Sunday 3 September 2017

Human Artificial Intelligence.

A Japanese woman demonstrated an AI robot that could easily pass an entrance exam to a top university. She wasn’t excited as you might expect but worried because she knew her robot had zero understanding of what it was doing. It simply looked words up in Wikipedia, statistically analysed related words and chose the highest probability answers. That’s basically what all AI does. Though it can analyse language a thousand times faster than a human it doesn’t ‘read’ its meaning it runs maths on the words as simply numerical values. Now I passed a similar exam and went to uni. I spent three years learning maths and physics and got a degree. So far so good. Then I went into industry and quickly learnt I didn’t know a thing. I had artificial intelligence. Luckily I had acquired experience and cunning elsewhere and quickly assimilated the two into useful real intelligence but many, often those who got good degrees, persisted with their version of AI and though they got good jobs they didn’t often move things forward. They only knew how to think inside the box. (think Rick Astley compared to Queen, Michael Jackson or the Beatles) The corollary of the above demonstration is that our current form of education is teaching kids to achieve what artificial intelligence can do a thousand times better, i.e. regurgitate facts and choose the right tick box. We’re teaching our kids to come a distant second to a laptop. Already algorithms and AI are being used to coerce us mere humans into doing their will, well the will of their owners, and it can’t be long before their owners are relying in them coerce themselves. For what it’s worth learn to think upside-down. Take a problem or a set of facts and turn them upside-down, throw them up in the air and see how they land like a snow globe. Put together unrelated facts, an unrelated use, a different material over and over till an answer appeals. AI can’t do that because it doesn’t understand. 

Remembering Tommy.

1969, I was twenty six sharing a flat with Sam Wanamaker’s daughter in Highgate, babysitting little sister Zoe and dating their Swiss au pair Anne Marie.
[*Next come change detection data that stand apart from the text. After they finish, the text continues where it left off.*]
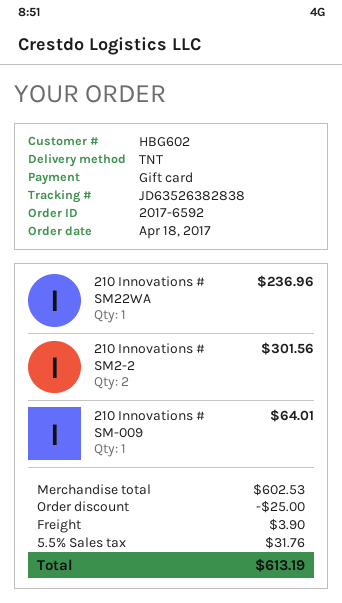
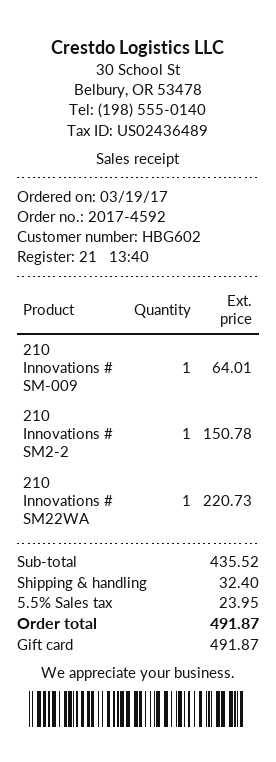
order number: 2017-6592 -> 2017-4592
order date: 2017-04-18 -> 2017-03-19
210 Innovations # SM22WA: 1 for 236.96 -> 1 for 220.73
210 Innovations # SM2-2: 2 for 301.56 -> 1 for 150.78
subtotal: 602.53 -> 435.52
discount: 25.00 -> none
shipping: 3.90 -> 32.40
tax: 5.5% = 31.76 -> 5.5% = 23.95
total: 613.19 -> 491.87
And The Who released Tommy. Later at the famous London folk club, Les Cousins, the guy singing was wailing about his ex, Cherry, who was, well sitting next to me. Looking back it was verging on the exotic but at the time it was just life. And I listened to Tommy. And that line, “See me,    feel me,    touch me,    heal me” reverberated in my emotional space like the tingle of a feather touching my own deaf, dumb and blind kid. Not of course in the usual sense but somewhere I knew life was at arms length even though I was in the midst of it. I was immersed but not getting wet. I’ve recognised that distance time and time again from some fear, some impinging belief, some involving abstraction, always knowing a closer connection was possible. And listening to Tommy somehow summed this all up and gave a lift to the possibility, that is until some toe rag broke into my flat and stole it. This is The Who playing it live in Los Angeles in 1989, one amazing hour of musicianship. https://www.youtube.com/watch?v=dX0fOyoyOlE Art is always elusive and the narrative of Tommy is no exception. It’s confusing because to the deaf, dumb and blind their processes of understanding cannot reach it. It exists as a flavour, a taste, a blurred emotion, as conflicting images that in seeing resolve themselves, in hearing make sense without understanding. Much later in therapist training we tried to unravel the processes of damage, of help, of resolution and sure there are endless books on the subtle mechanics of it all but for me at least in the end it comes down to art and the reckless rock and roll energy of Tommy, “See me,    feel me,    touch me,    heal me”.